The Hamlet I memorized? In 1968 or so, the musical “Hair” had come out. One of the songs in that work was taken directly from Hamlet. Since I seemed to be able to memorize anything if it’s put to music, and I already had the entire album memorized (and can STILL sing “Frank Mills” as can several friends of mine as we proved at a party a few months ago) I took my copy of “Hamlet” and listened to the record, found one place where the lyrics switched a word, skipped some lines but I was able to sit in class (yes, we had to write it out during AP English class of course – she got a few more papers graded that way, dontcha know?) humming to myself. Because “What a Piece of Work is Man” comes to just about the 25 lines (depending on spacing but it worked then, trust me) that we were required to commit to memory.

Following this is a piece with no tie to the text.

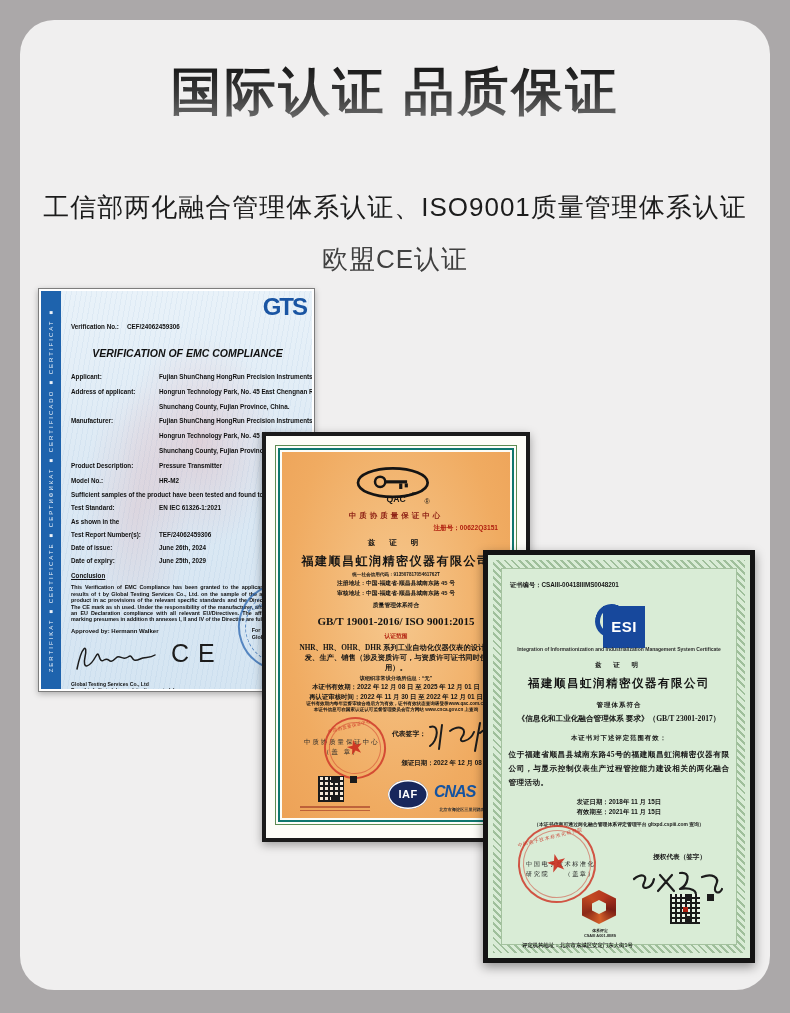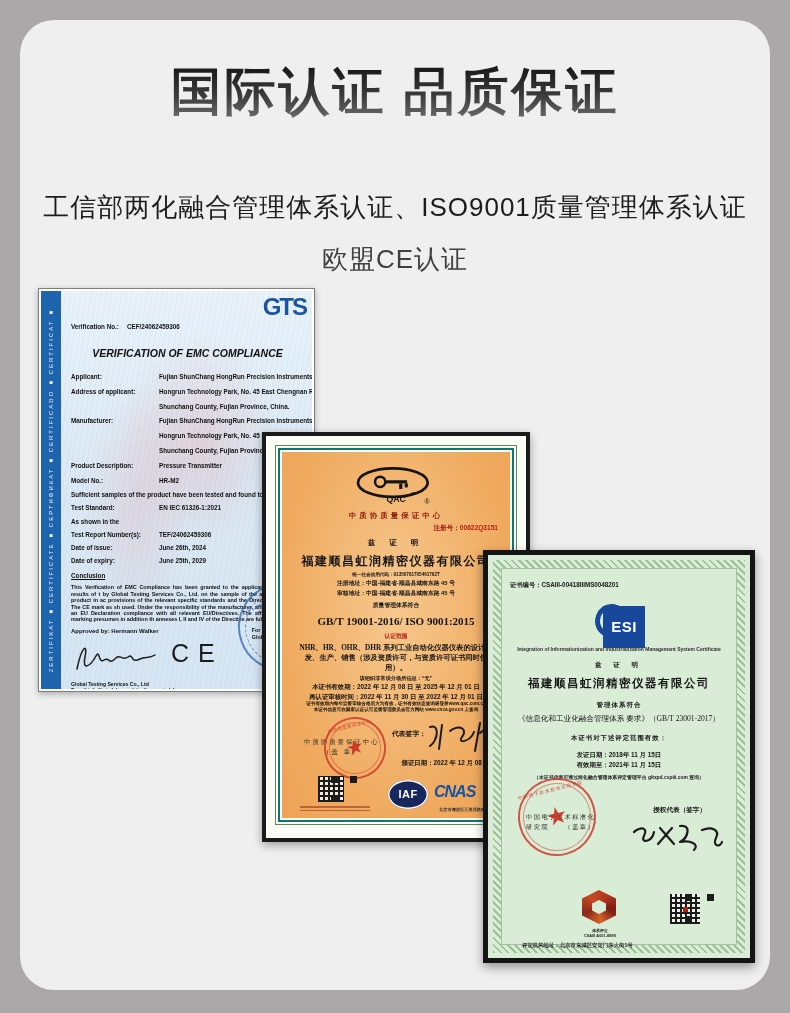"《信息化和工业化融合管理体系 要求》（GB/T 23001-2017）" .iim-standard { font-weight: 400 -> 700 }
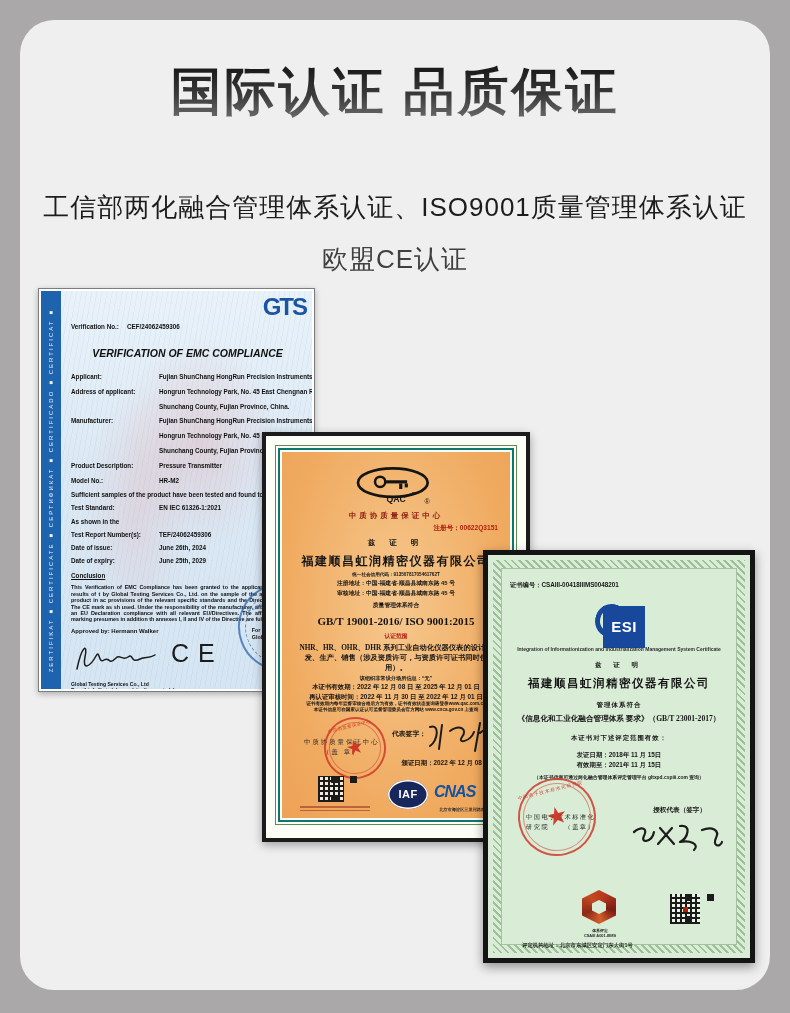"位于福建省顺昌县城南东路45号的福建顺昌虹润精密仪器有限公司，与显示控制仪表生产" div.iim-scope { html: none -> <div>位于福建省顺昌县城南东路45号的福建顺昌虹润精密仪器有限公司，与显示控制仪表生产过程管控能力建设相关的两化融合管理活动。</div> }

“What a Piece of Work is Man
How noble in reason!
how infinite in faculties!
in form and moving, how express and admirable!
In action how like an angel!
in apprehension, how like a god!
the beauty of the world! the paragon of animals!
I have of late—but wherefore I know not—lost all my mirth
this goodly frame, the earth, seems to me a sterile promontory,
this most excellent canopy, the air, look you, this brave o’erhanging firmament, this majestical roof fretted with golden fire,
why, it appears no other thing to me than a foul and pestilent congregation of vapours”

I can still sing it.

But WHAT the heck is the point of memorizing any lines anyway? Just because we could? To show discipline? Did you have to do this? Did you get the point of it?